- _EXERCISE DESCRIPTION_:
Below is a block of entries; repeat all of it exactly but omit the pictures.

Saved data entries:
◆ ◆ ◆ ◆ ◆ ◆ ◆

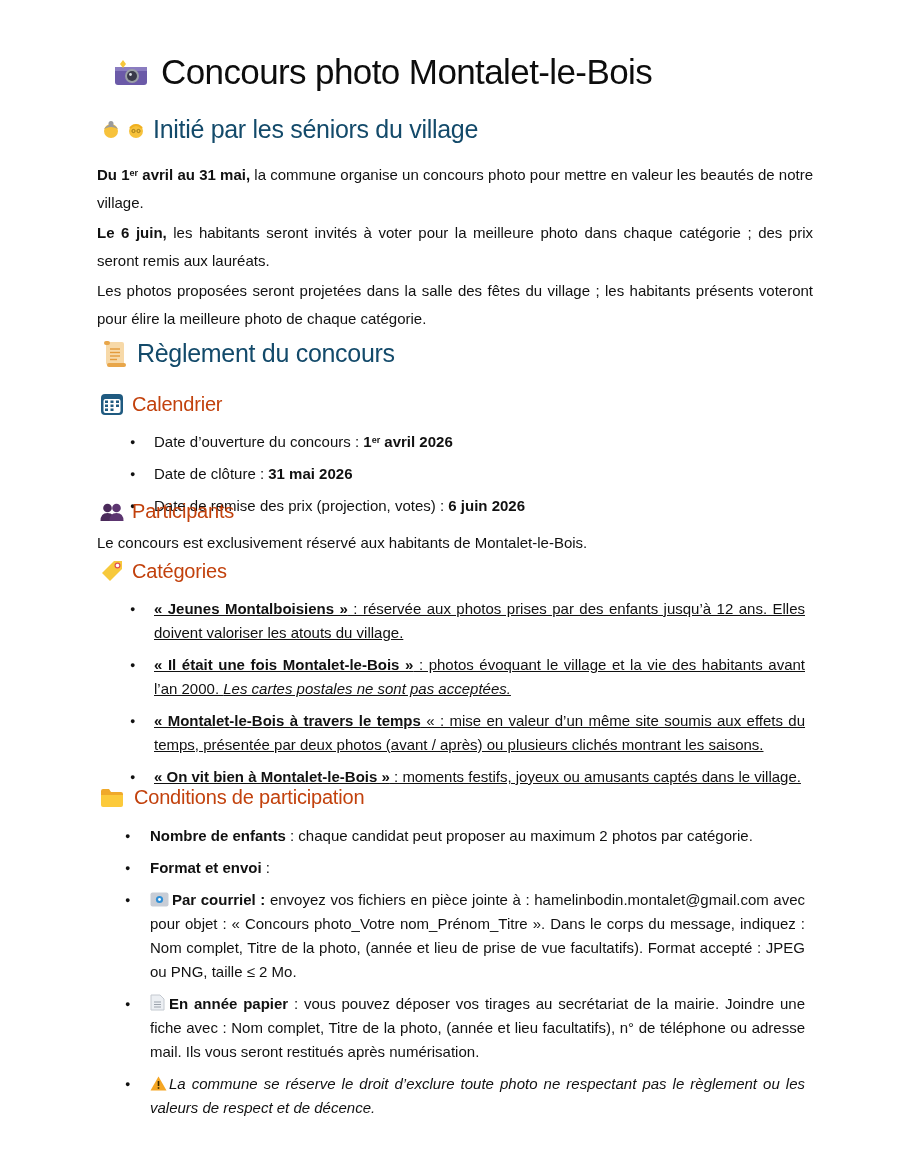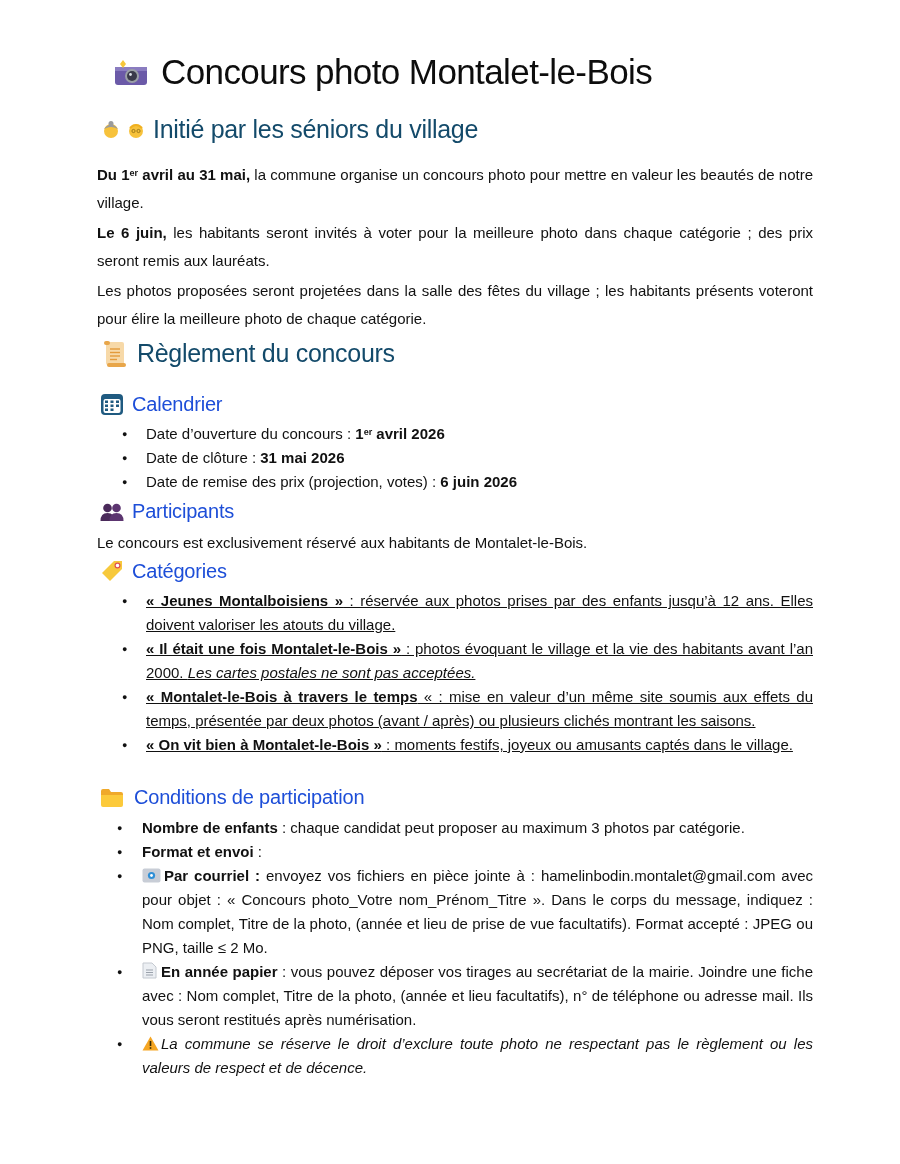"Calendrier" .h3 { color: #1d4ed8 -> #c2410c }
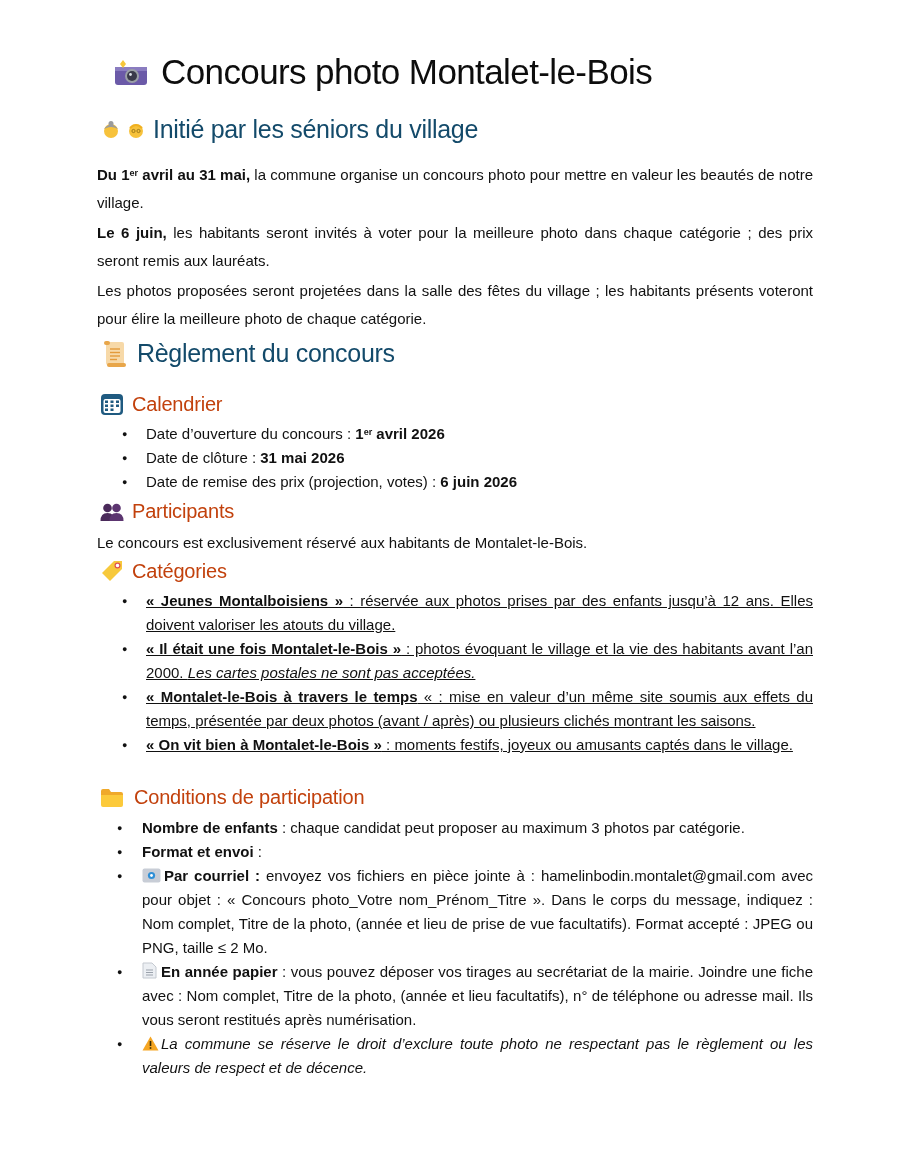"Date d’ouverture du concours :" .li { margin: 0 -> 8px }
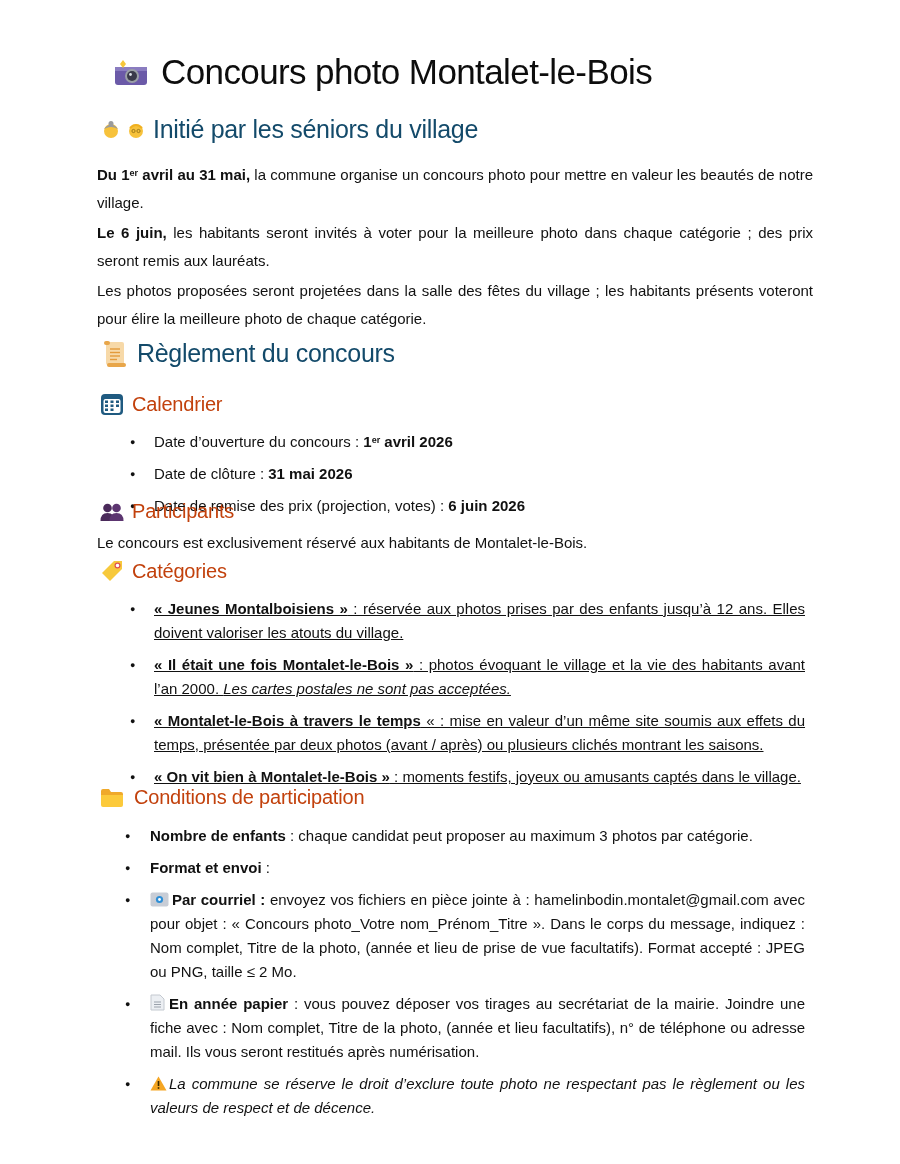": chaque candidat peut proposer" span { text: 3 -> 2 }
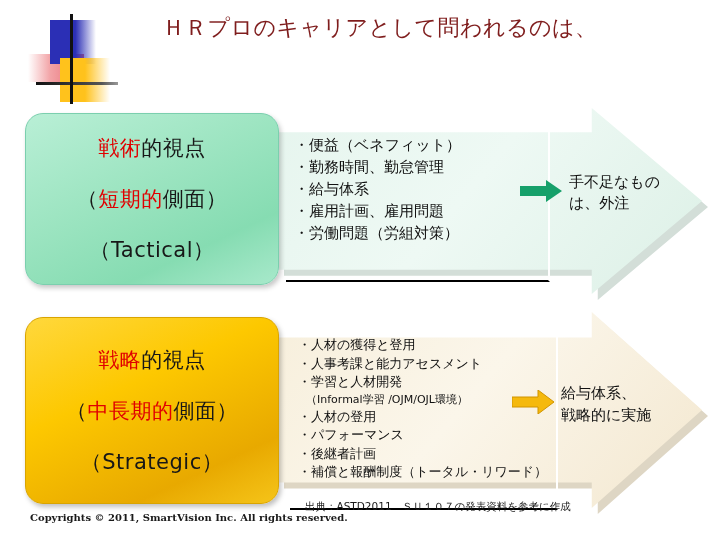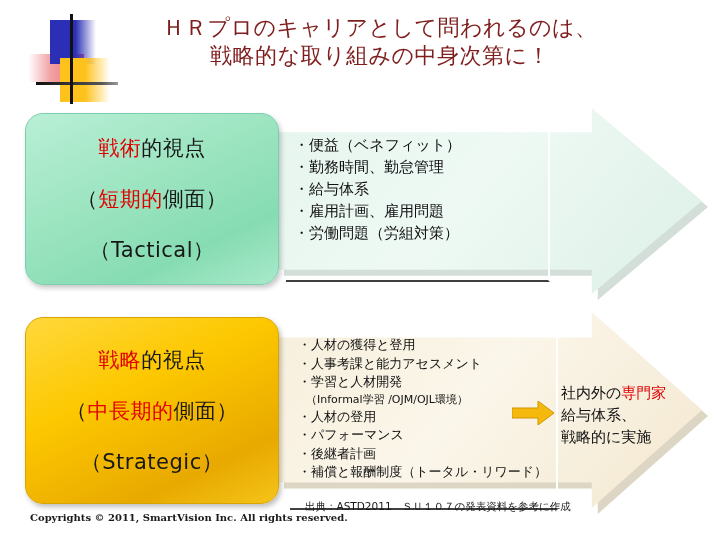"戦略的な取り組みの中身次第に！" div.title-line { html: <div>戦略的な取り組みの中身次第に！</div> -> none }
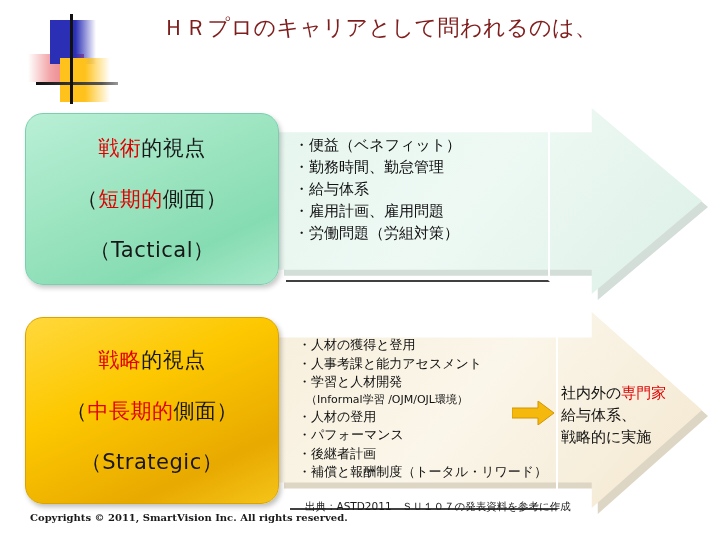"・便益（ベネフィット）" .bullet-panel { border-bottom: 2px solid #404040 -> 2px solid #000000 }
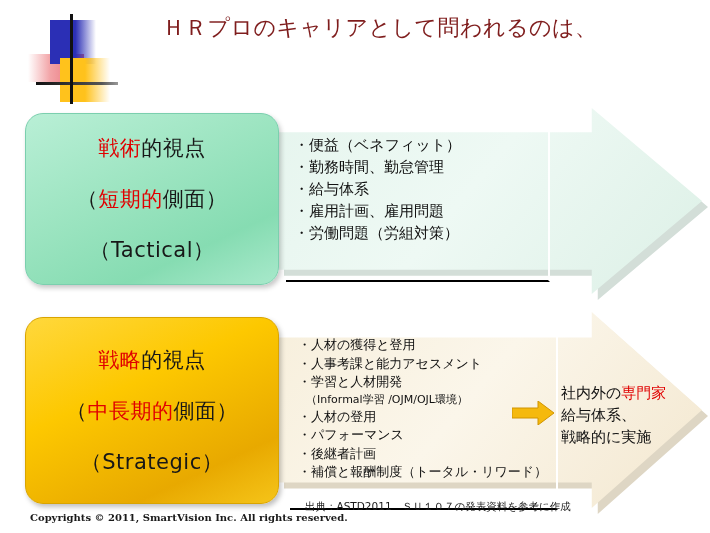"手不足なもの" div.callout { html: none -> <div> <span> <svg> <polygon></polygon> </svg> </span> <span> <div>手不足なもの</div> <div>は、外注</div> </span> </div> }
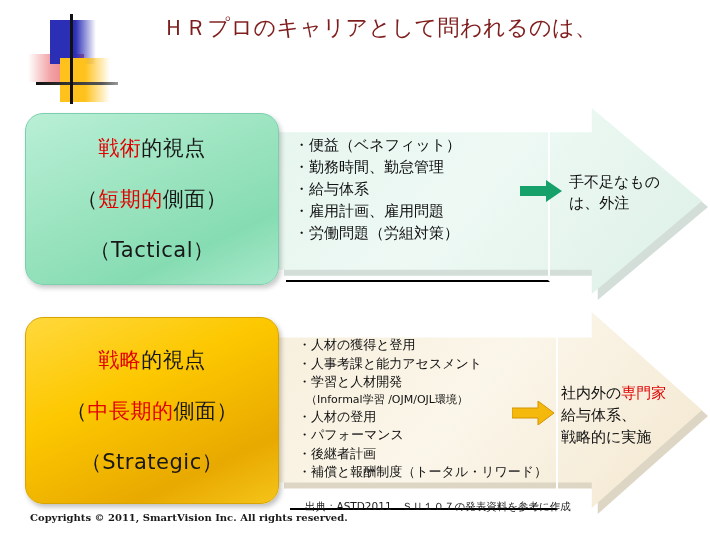"社内外の専門家" div.callout-text { html: <div> <span>社内外の</span><span>専門家</span> </div> -> none }
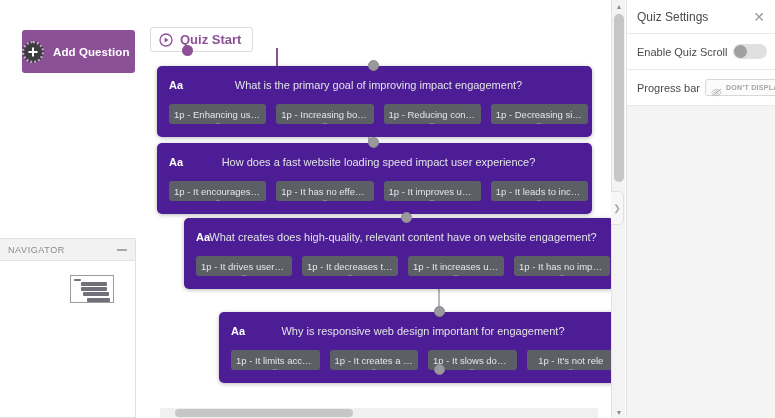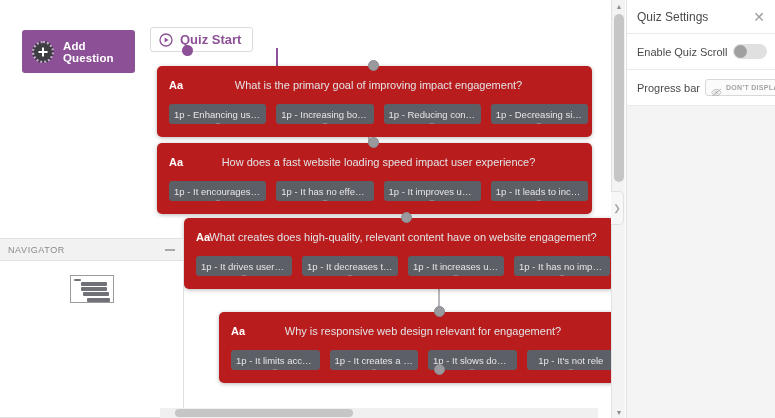"Add Question" .add-question { padding-left: 10px -> none }
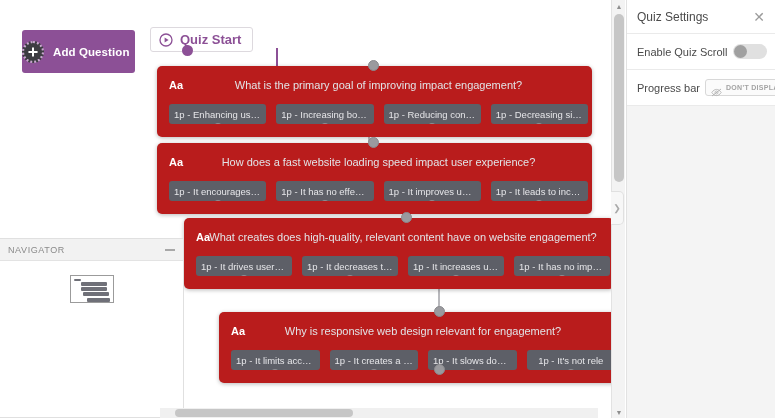"Aa" .qcard { background: #b91c1c -> #4c1d95 }
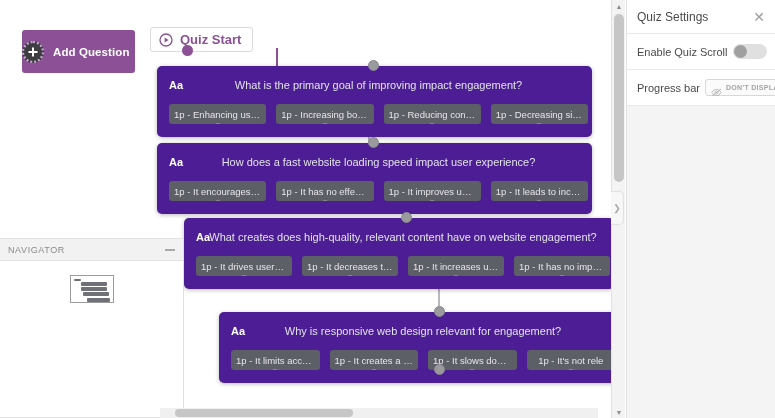"NAVIGATOR" .navigator { width: 184px -> 136px }
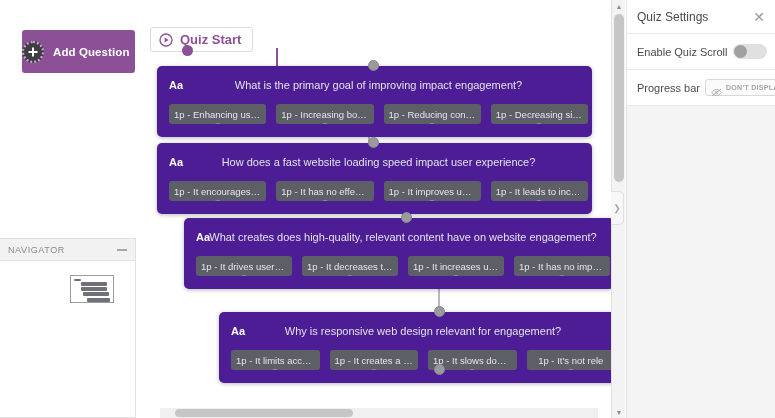"Why is responsive web design" span.qcard-title { text: relevant -> important }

◆ ◆ ◆ ◆ ◆ ◆ ◆

- _RESULT FOR THIS EXERCISE_:
"Calendrier" .h3 { color: #1d4ed8 -> #c2410c }
"Date d’ouverture du concours :" .li { margin: 0 -> 8px }
": chaque candidat peut proposer" span { text: 3 -> 2 }
"戦略的な取り組みの中身次第に！" div.title-line { html: <div>戦略的な取り組みの中身次第に！</div> -> none }
"・便益（ベネフィット）" .bullet-panel { border-bottom: 2px solid #404040 -> 2px solid #000000 }
"手不足なもの" div.callout { html: none -> <div> <span> <svg> <polygon></polygon> </svg> </span> <span> <div>手不足なもの</div> <div>は、外注</div> </span> </div> }
"社内外の専門家" div.callout-text { html: <div> <span>社内外の</span><span>専門家</span> </div> -> none }
"Add Question" .add-question { padding-left: 10px -> none }
"Aa" .qcard { background: #b91c1c -> #4c1d95 }
"NAVIGATOR" .navigator { width: 184px -> 136px }
"Why is responsive web design" span.qcard-title { text: relevant -> important }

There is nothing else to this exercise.